#### TASK BRIEF
Whichever lines include the word "Code", copy them as they appear in the data.
═════ SOURCE RECORDS
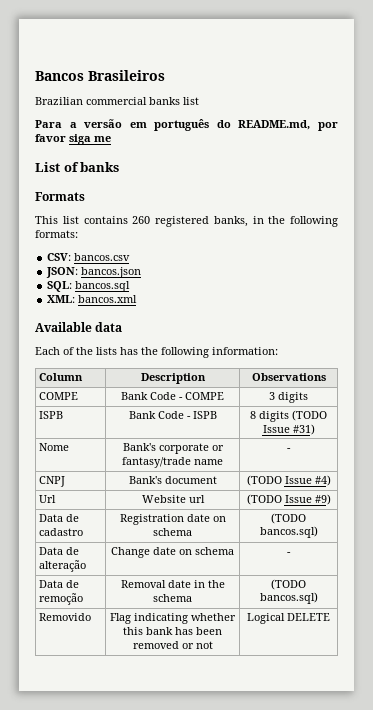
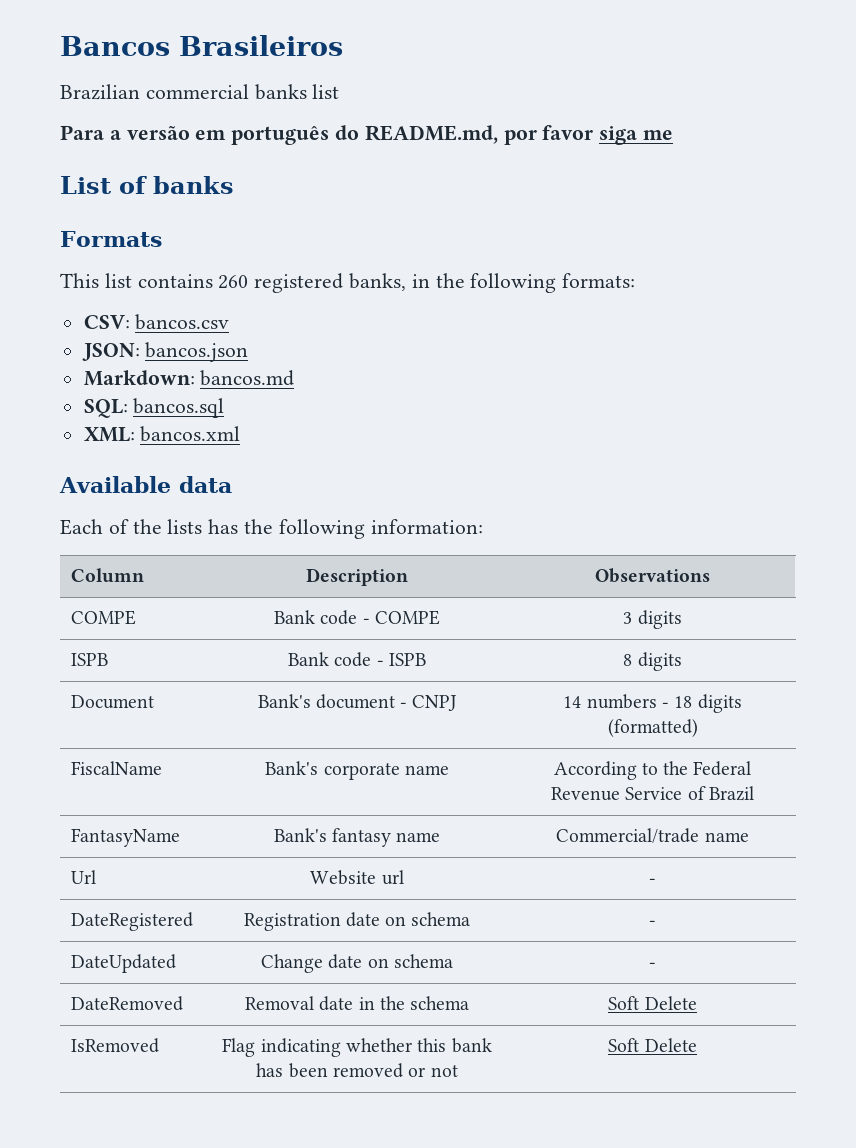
(142, 272) none -> [83,370,295,386] // Markdown: bancos.md
[150,392,176,400] Code -> [320,610,358,625] code
[157,411,184,419] Code -> [334,652,372,667] code
[292,410,327,421] [262,424,315,435] [39,443,70,451] (TODO Issue #31) // Nome -> [70,695,154,709] [257,694,458,711] [563,694,742,713] [607,719,698,737] [70,761,162,775] // Document | Bank's document - CNPJ | 14 numbers - 18 digits (formatted) // FiscalName
[211,445,224,451] [122,457,223,468] [287,448,291,451] [39,476,66,487] [128,476,217,484] [246,475,331,486] [39,495,57,503] [141,495,205,503] [246,494,331,505] [39,514,80,522] [39,528,84,536] or fantasy/trade name | - // CNPJ | Bank's document | (TODO Issue #4) // Url | Website url | (TODO Issue #9) // Data de cadastro -> [404,765,449,775] [553,761,752,780] [551,786,754,801] [70,828,180,847] [273,828,441,847] [556,828,749,843] [70,870,96,884] [310,870,404,885] [649,878,656,884] [70,912,193,931] name | According to the Federal Revenue Service of Brazil // FantasyName | Bank's fantasy name | Commercial/trade name // Url | Website url | - // DateRegistered
[271,513,306,524] [259,526,318,538] [39,547,80,555] [39,560,87,572] (TODO bancos.sql) // Data de alteração -> [649,920,656,926] [70,954,176,973] - // DateUpdated
[39,580,80,588] [39,593,84,605] Data de remoção -> [70,996,183,1011] DateRemoved
[271,579,306,590] [259,592,318,604] [39,613,92,621] (TODO bancos.sql) // Removido -> [608,996,697,1010] [70,1038,159,1053] Soft Delete // IsRemoved
[246,613,330,624] Logical DELETE -> [608,1038,697,1052] Soft Delete

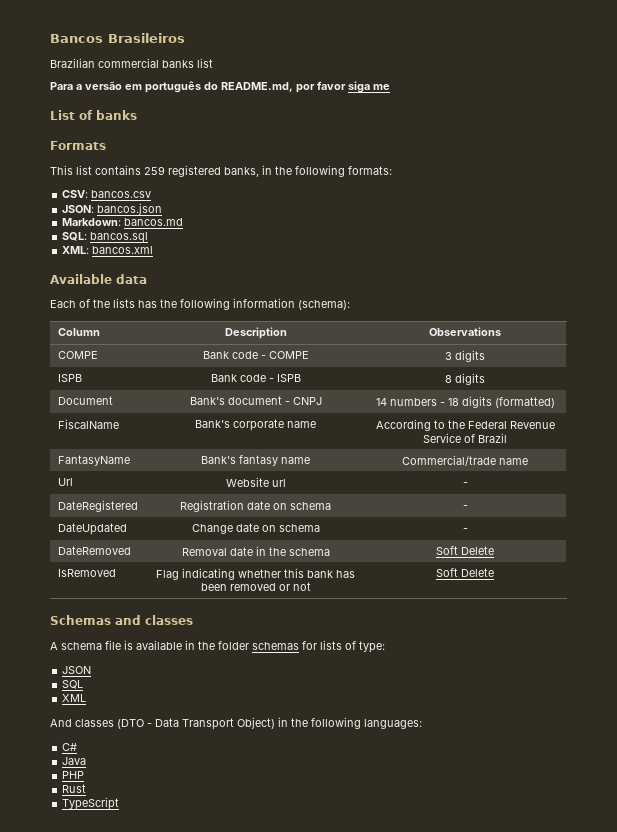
[218,275,249,289] 260 -> [144,166,165,175] 259
[370,519,483,534] information: -> [233,298,350,310] information (schema):
(697, 1045) none -> [50,615,193,625] [50,640,385,653] [62,666,92,674] [62,680,84,689] [62,694,87,702] [50,717,422,730] [62,743,78,751] [62,757,87,765] [62,771,85,779] [62,784,87,793] [62,797,120,810] // Schemas and classes // A schema file is available in the folder schemas for lists of type: // JSON // SQL // XML // And classes (DTO - Data Transport Object) in the following languages: // C# // Java // PHP // Rust // TypeScript

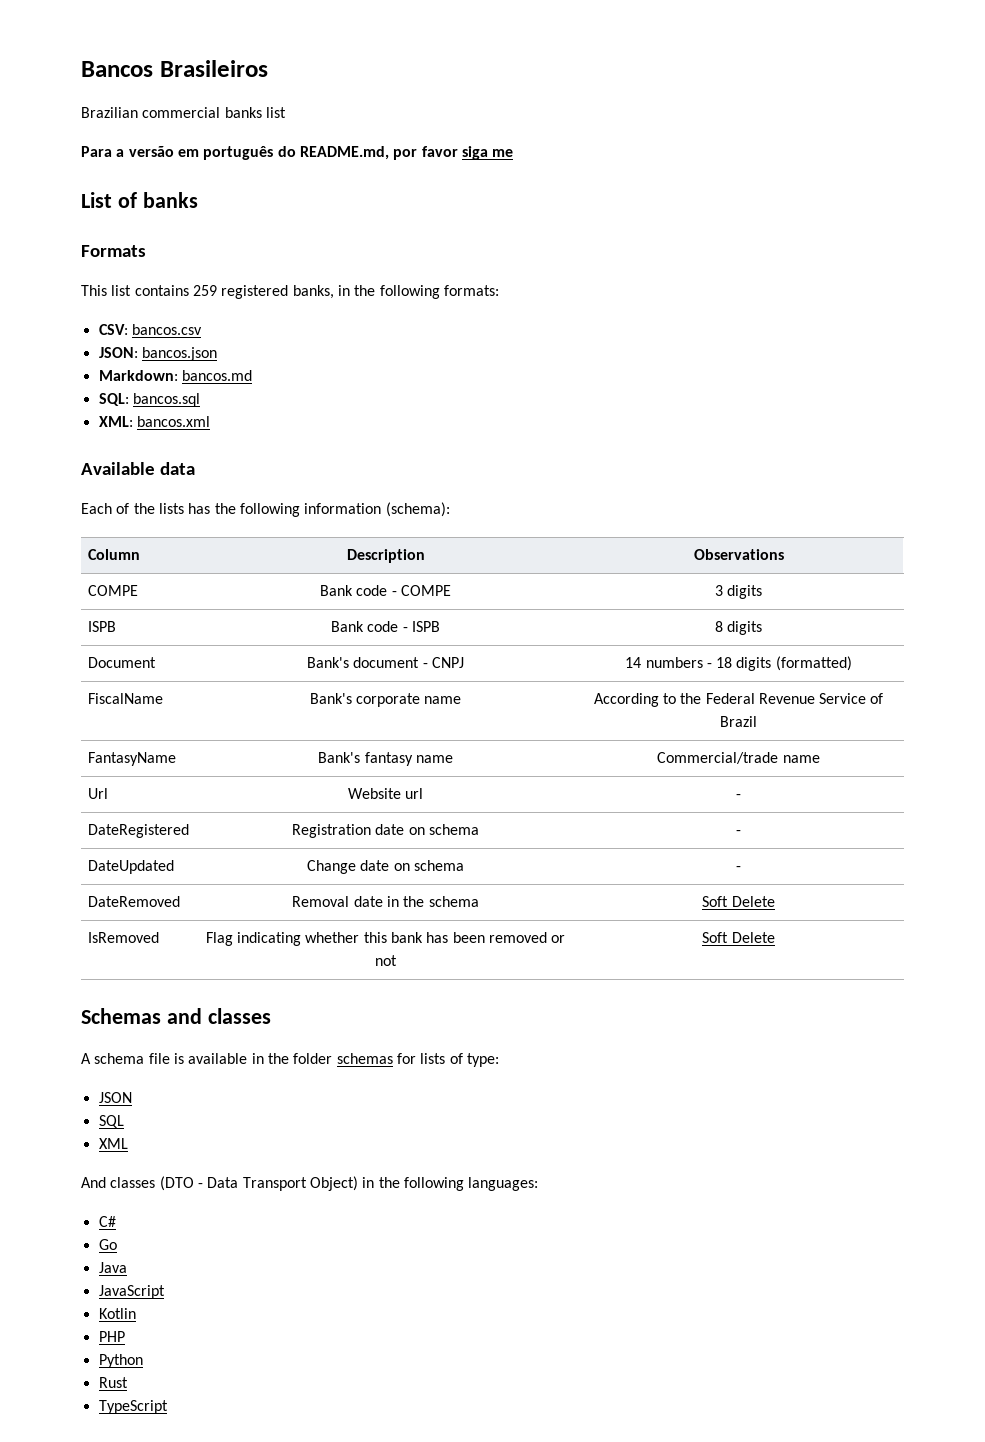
(78, 747) none -> [98,1239,117,1250] // Go
(87, 761) none -> [98,1285,165,1299] [98,1308,136,1319] // JavaScript // Kotlin
(85, 775) none -> [98,1354,143,1368] // Python

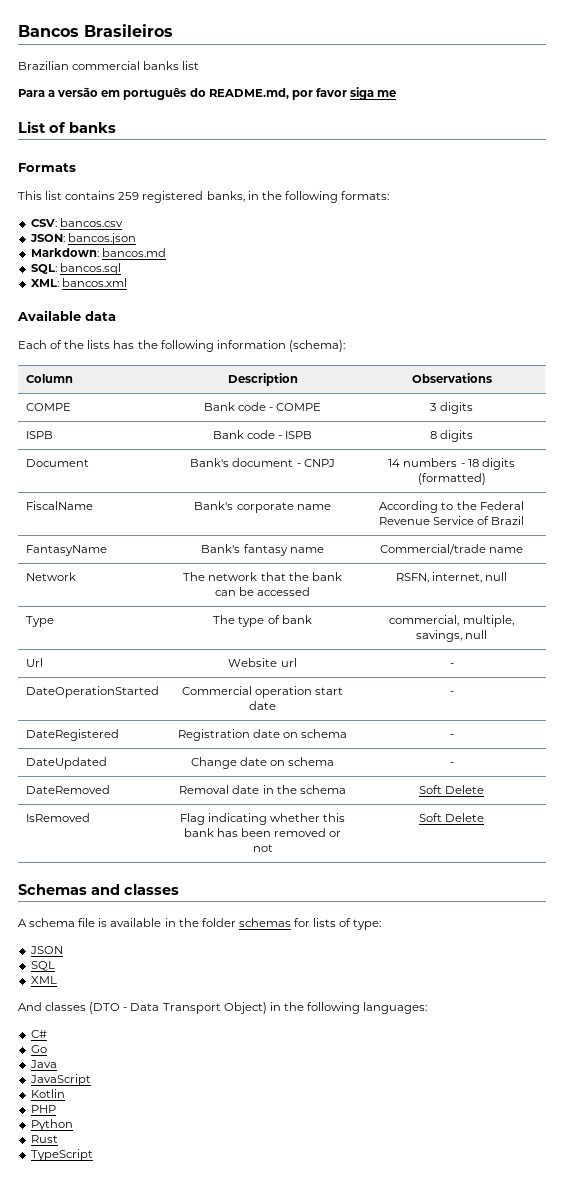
[88,788,109,799] [347,788,424,799] Url | Website url -> [25,572,76,581] [183,572,342,581] [214,587,311,596] [395,572,508,583] [25,616,54,627] [213,615,312,627] [389,615,514,627] [415,630,488,642] [25,658,43,667] [228,658,297,667] [449,663,454,667] [25,686,159,698] [181,686,344,698] [249,701,276,710] Network | The network that the bank can be accessed | RSFN, internet, null // Type | The type of bank | commercial, multiple, savings, null // Url | Website url | - // DateOperationStarted | Commercial operation start date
══════════
#### RESPONSE
[150,392,176,400] Code -> [320,610,358,625] code
[157,411,184,419] Code -> [334,652,372,667] code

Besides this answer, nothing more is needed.